J’avais envie de voir un film de Robert Bresson depuis que j’ai entendu la critique du podcast « La gêne occasionnée » sur le film E.O. (2022) de Jerry Smolinovsky: https://podcasts.apple.com/fr/podcast/la-g%C3%AAne-occasionn%C3%A9e/id1482640266?i=1000584310006
Il semblerait que le film Au hasard Balthazar (1966) de Bresson soit la principale source d’insipiration d’E.O. Je n’ai pas encore eu l’occasion de le voir, mais je vois déjà un lien entre Mouchette et E.O. Si je schématise, dans les 2 films on se retrouve face à un personnage principal (l’âne/Mouchette) qui erre sans « avancer », sans « franchir d’étapes » au sens scénaristique du terme. Sa trajectoire est déviée, quelque peu dénuée de sens, ascénaristique.
Le début du film est étrange, avec un court monologue où une femme s’exprime dès la première seconde, avant même un générique. Bresson filme avec une caméra proche du sol, comme si c’était un moyen de nous avertir que c’est un film sur la bassesse de l’être humain.
Le film est empli d’une grande violence, qui ne s’arrête jamais: la violence physique d’Arsène, le braconnier, la violence verbale de la femme qui lui offre un café, la violence physique de son père ou lorsque Mouchette elle-même harcèle ses camarades, qu’elle doit juger trop riches et trop propres par rapport à elle.
La seule scène un peu rigolote du film, celle des autotamponneuses, est très bien filmée. Ça doit pas être évident d’obtenir exactement le résultat voulu dans un tel chaos où des voitures s’entrechoquent dans tous les sens.
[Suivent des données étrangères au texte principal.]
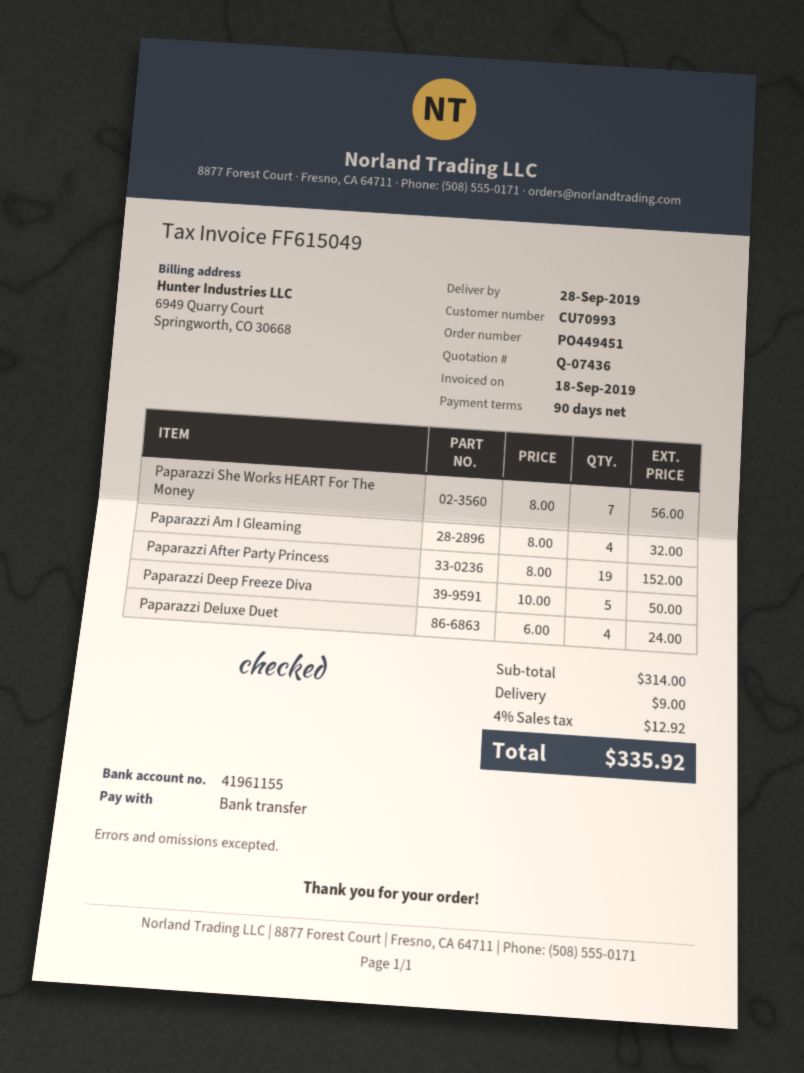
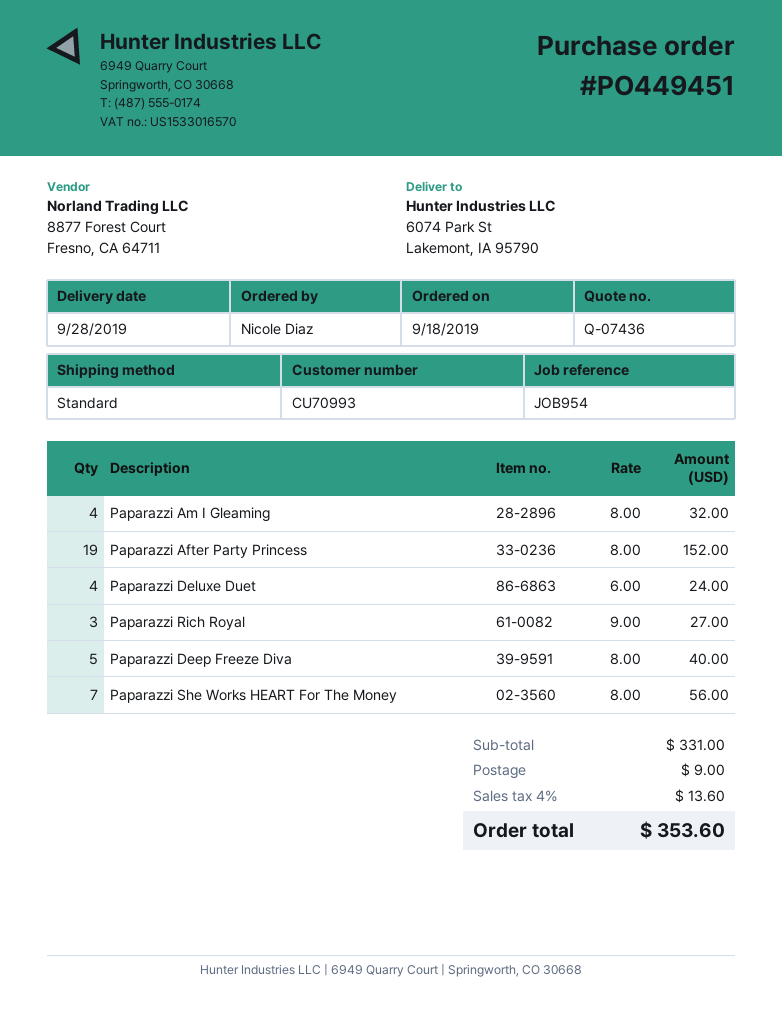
Paparazzi Deep Freeze Diva: 5 x 10.00 = 50.00 -> 5 x 8.00 = 40.00
Paparazzi Rich Royal: none -> 3 x 9.00 = 27.00
subtotal: 314.00 -> 331.00
tax: 4% = 12.92 -> 4% = 13.60
total: 335.92 -> 353.60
Ce que je trouve le plus intéressant dans ce film, c’est qu’il ne cède à aucune facilité scénaristique. Quand Mouchette est sur le point de rencontrer un garçon à la fête foraine, ce n’est pas une histoire d’amour qui commence. Son père vient lui mettre 2 claques et la ramène à la maison. Quand Arsène semble lui témoigner de la compassion, ce ne sera pas (enfin) un ami qui l’aidera à surmonter les épreuves de la vie, mais l’homme qui va la violer. Quand la vieille dame lui offre des habits pour l’enterrement de sa mère, cela ne donne pas lieu à une scène d’enterrement grandiose où la mère pleure sa fille. Mouchette s’enveloppera dans ces vêtements avant de se suicider, elle ne verra même pas l’enterrement.
Son personnage fait un peu penser à celui de Cosette dans Les misérables de Victor Hugo. Cependant, là où le romantisme de Victor Hugo lui faisait dépeindre une Cosette devenant une bonne personne grâce à l’amour de Jean Valjean, puis de Marius, le pessimisme de Bresson noie Mouchette dans le désespoir.
Mouchette, c’est un film sur l’aspect absurde de la vie humaine.
Le choix du noir et blanc est pertinent, je ne sais pas si ça fait passer un message particulier, mais l’image est belle ça me suffit.
Encore une fois, les acteurs amateur s’en sortent très bien. Ça me conforte dans l’idée de continuer à faire jouer des acteurs amateur dans les films que je réalise.